Home > database >  SAS New Variable Array from Single Variable
SAS New Variable Array from Single Variable

Time:04-27

Should be an easy question that I cannot answer. I was given some survey data that had several questions that allowed "select as many that apply." For these questions, the response options are stored as a single variable separated by commas.

For example, say that question 1 (Q1) had 9 different response options. For that question, Person 1 might have three responses stored as: 1,3,10 whereas person 2 might have four responses stored as: 2,3,8,9.

From this single variable (Q1), I want to create 9 separate variables, one for each response option (Q1_1 to Q1_9).
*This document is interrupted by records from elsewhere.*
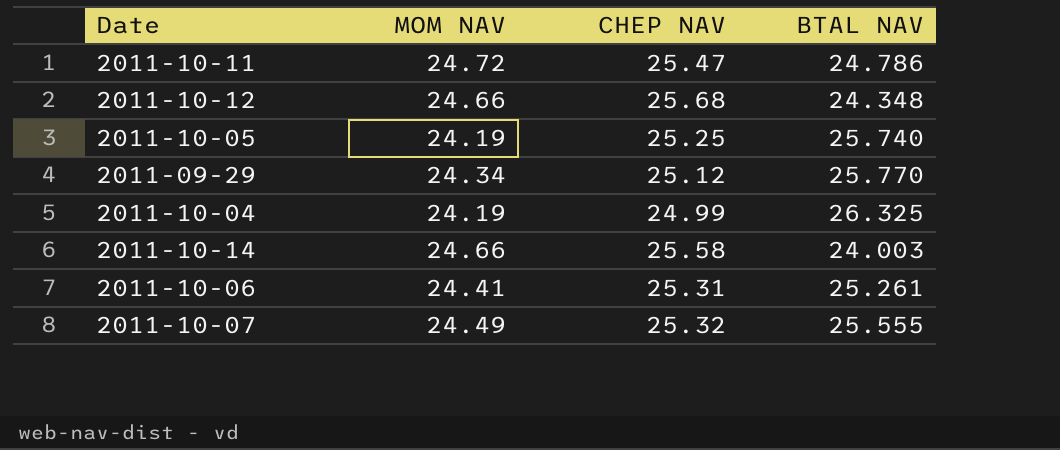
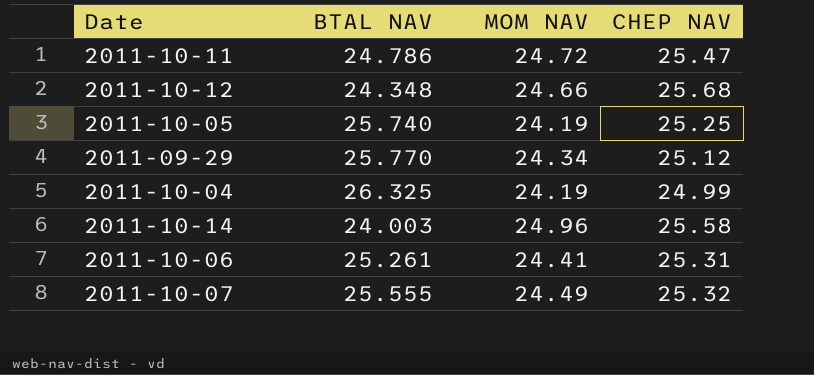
column BTAL NAV | position: 4 -> 2
2011-10-14 | MOM NAV: 24.66 -> 24.96

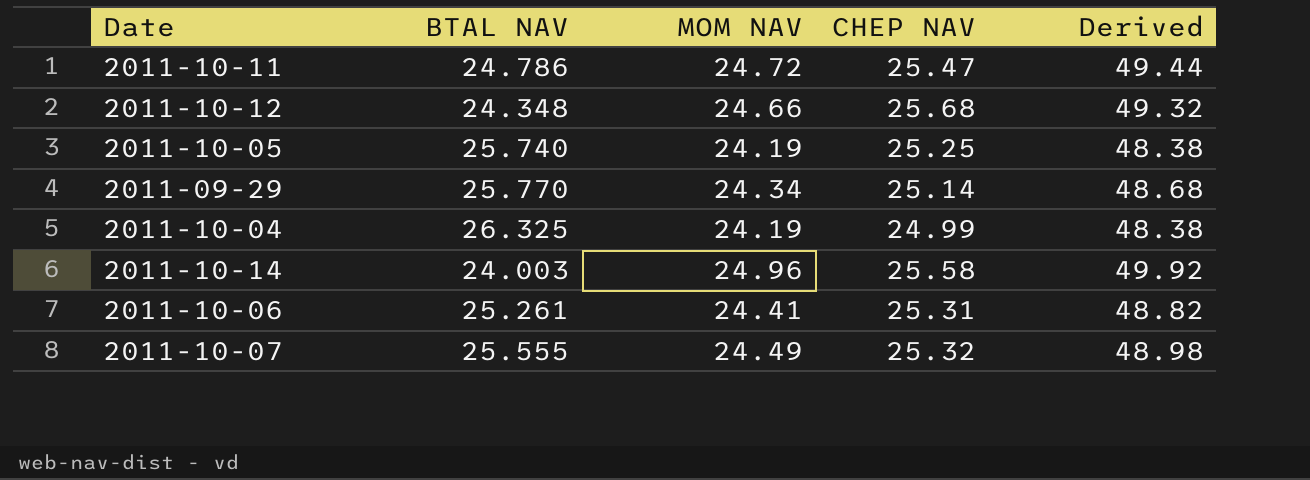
column Derived | formula: none -> [MOM NAV] * 2
2011-09-29 | CHEP NAV: 25.12 -> 25.14

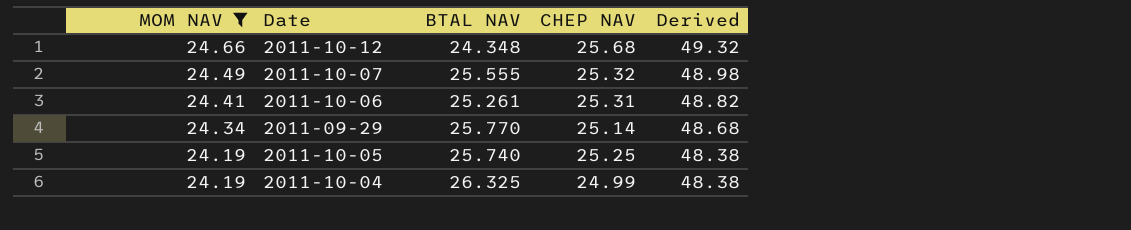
filter: none -> MOM NAV <= 24.66
row order: none -> MOM NAV descending
column MOM NAV | position: 3 -> 1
I believe I can do this in one DATA step with an ARRAY and a DO loop, but neither the INDEX or IN functions are working. Below is the code I've been using.

DATA Final; SET Final; 
     ARRAY Q1b{9} Q1_1 - Q1_9; *new variables I want to create;
     DO i = 1 TO 9;
         IF NOT MISSING(Q1) THEN Q1b{i} = 0; *works;
         IF INDEX(Q1,"i") THEN Q1b{i} = 1; *Doesn't work;
         IF Q1 IN: ("i") THEN Q1b{i} = 1; *Doesn't work either;
     END;
RUN;

Using responses from the example people above, the value of Q1_1 for person 1 would be 1, whereas for person 2 it would be 0. Likewise, the value of Q1_2 for person 1 would be 0, whereas for person 2 it would be 1. I'm guessing it has something with how SAS stores the looping i (I'm thinking of it similar to a macro variable without the &). Thought are appreciated.

Thanks, Ryan

CodePudding user response:

  • Generally shouldn't use the same input and output data set name. Makes it hard to debug and you sometimes get unexpected output.
  • Check if the variable is empty before the loop to save you from loop unneccesarily
  • Remove the quotes from the i to use the number i. In quotes it's looking for the letter i, not the iterator variable i.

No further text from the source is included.